• _Work instructions_
Where the word "letter" occurs in a line of the listing below, copy that line.

________

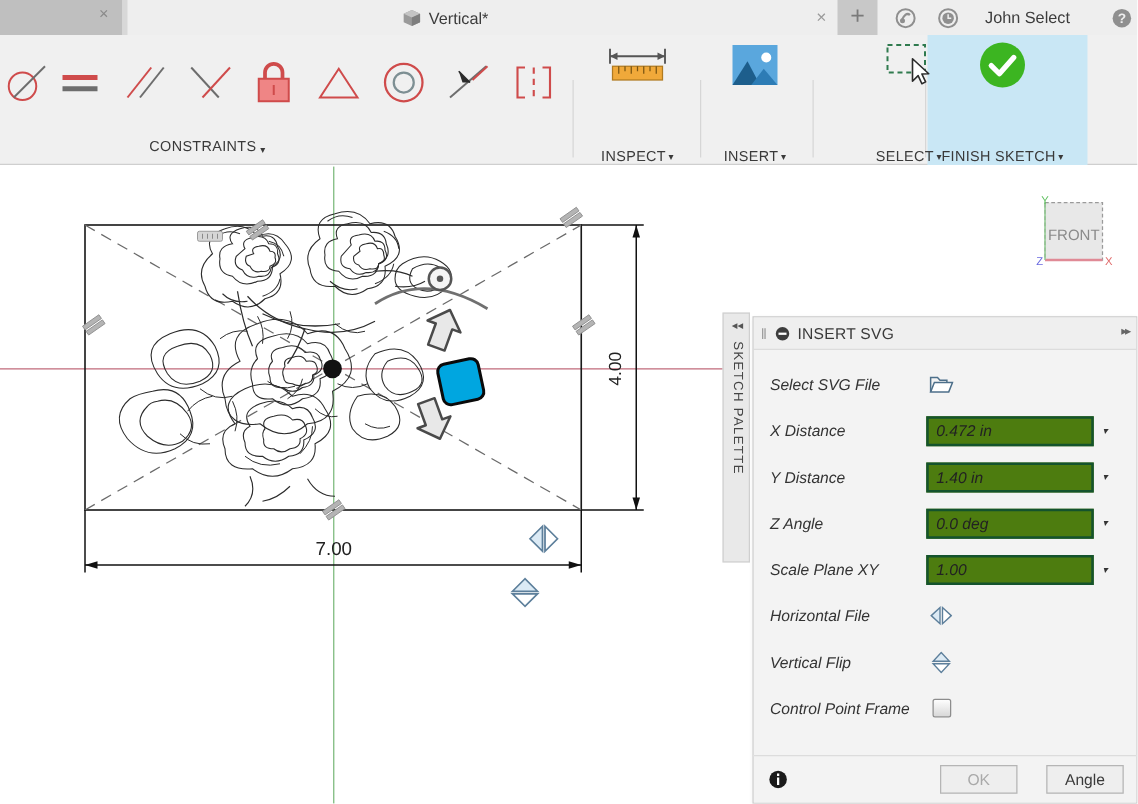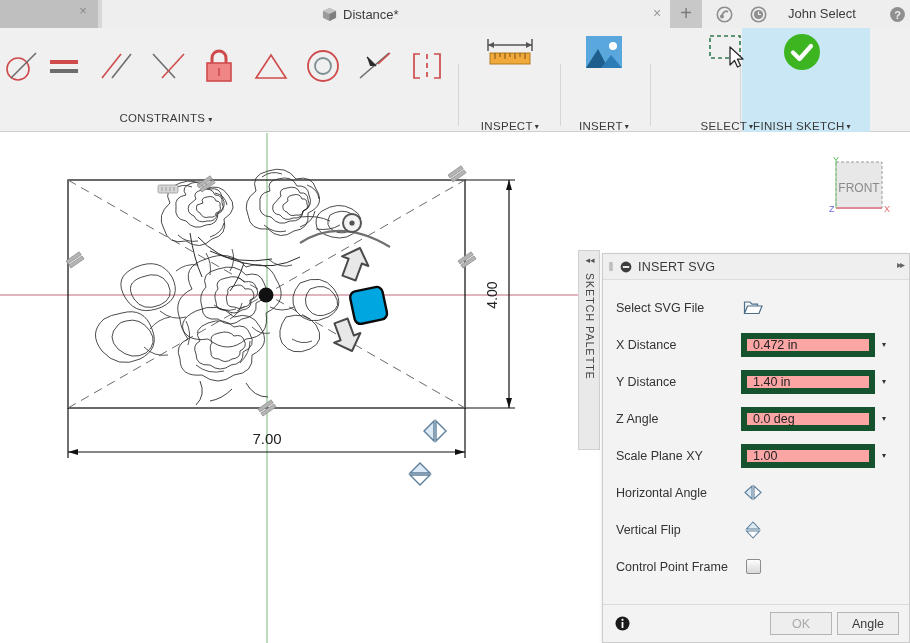--- a/index.html
+++ b/index.html
@@ -135,28 +135,28 @@
   .dlg-collapse { width: 16px; height: 16px; margin-left: 2px; cursor: pointer;
     display:flex; align-items:center; justify-content:center; }
   .dlg-title { font-size: 12.5px; color: #3a3a3a; margin-left: 4px;
     letter-spacing: .2px; }
   .dlg-expand { position: absolute; right: 6px; top: 5px; font-size: 10px;
     color: #666; letter-spacing: -2px; cursor: pointer; }
 
   .dlg-body { position: relative; height: 325px; background: #f3f3f3; }
   .row {
     position: absolute; left: 0; width: 308px; height: 37px;
-    display: flex; align-items: center;
+    display: flex; align-items: center; font-style: italic;
   }
   .row .rlabel {
     width: 138px; padding-left: 13px; font-size: 12.5px; color: #333;
   }
   .row .field {
-    width: 134px; height: 24px; background: #fca5a5;
-    border: 6px solid #14532d;
+    width: 134px; height: 24px; background: #4d7c0f;
+    border: 2px solid #14532d;
     font-size: 12.5px; color: #222;
     display: flex; align-items: center; padding-left: 6px;
   }
   .row .ddown {
     width: 18px; height: 24px; display: flex;
     align-items: center; justify-content: center;
     font-size: 8px; color: #333; cursor: pointer;
   }
   .row .iconbtn { width: 24px; height: 22px; display:flex;
     align-items:center; justify-content:center; cursor: pointer; }
@@ -164,21 +164,21 @@
     width: 15px; height: 15px; border: 1px solid #8d8d8d; border-radius: 2px;
     background: linear-gradient(#fdfdfd,#d8d8d8); cursor: pointer;
   }
 
   .dlg-foot {
     position: absolute; left: 0; bottom: 0; width: 100%; height: 38px;
     border-top: 1px solid #dcdcdc; background: #f3f3f3;
     display: flex; align-items: center;
   }
   .info-ico { margin-left: 12px; cursor: pointer; display:flex; }
-  .foot-btns { margin-left: auto; margin-right: 10px; display: flex; gap: 5px; }
+  .foot-btns { margin-left: auto; margin-right: 10px; display: flex; gap: 23px; }
   .btn {
     width: 62px; height: 23px; border: 1px solid #b5b5b5;
     background: #eeeeee; font-size: 12.5px; color: #3a3a3a;
     display: flex; align-items: center; justify-content: center;
     cursor: pointer;
   }
   .btn.disabled { color: #a9a9a9; }
 
   
   .viewcube { position: absolute; left: 824px; top: 152px; width: 70px; height: 70px; }
@@ -195,21 +195,21 @@
     <div class="tab-sep"></div>
 
     <div class="doc-title">
       <span>
         <svg class="cube-ico" viewBox="0 0 16 16">
           <polygon points="8,1 15,4.2 15,11.5 8,14.8 1,11.5 1,4.2" fill="#9a9a9a"></polygon>
           <polygon points="8,1 15,4.2 8,7.4 1,4.2" fill="#c4c4c4"></polygon>
           <polygon points="8,7.4 15,4.2 15,11.5 8,14.8" fill="#7e7e7e"></polygon>
         </svg>
       </span>
-      <span>Distance*</span>
+      <span>Vertical*</span>
     </div>
 
     <div class="tab-close-x">×</div>
 
     <div class="new-tab">
       <span>+</span>
     </div>
 
     <div class="tb-ico" style="left:710px">
       <svg width="17" height="17" viewBox="0 0 17 17">
@@ -621,21 +621,21 @@
         <div class="ddown">▾</div>
       </div>
 
       <div class="row" style="top:157px">
         <div class="rlabel">Scale Plane XY</div>
         <div class="field">1.00</div>
         <div class="ddown">▾</div>
       </div>
 
       <div class="row" style="top:194px">
-        <div class="rlabel">Horizontal Angle</div>
+        <div class="rlabel">Horizontal File</div>
         <div class="iconbtn">
           <svg width="18" height="17" viewBox="0 0 18 17">
             <path d="M1,8.5 L8,2 L8,15 Z" fill="#dceaf4" stroke="#5d7f9b" stroke-width="1.1"></path>
             <path d="M17,8.5 L10,2 L10,15 Z" fill="#ffffff" stroke="#5d7f9b" stroke-width="1.1"></path>
           </svg>
         </div>
       </div>
 
       <div class="row" style="top:231px">
         <div class="rlabel">Vertical Flip</div>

________

• _Exercise result_
     letter-spacing: .2px; }
     color: #666; letter-spacing: -2px; cursor: pointer; }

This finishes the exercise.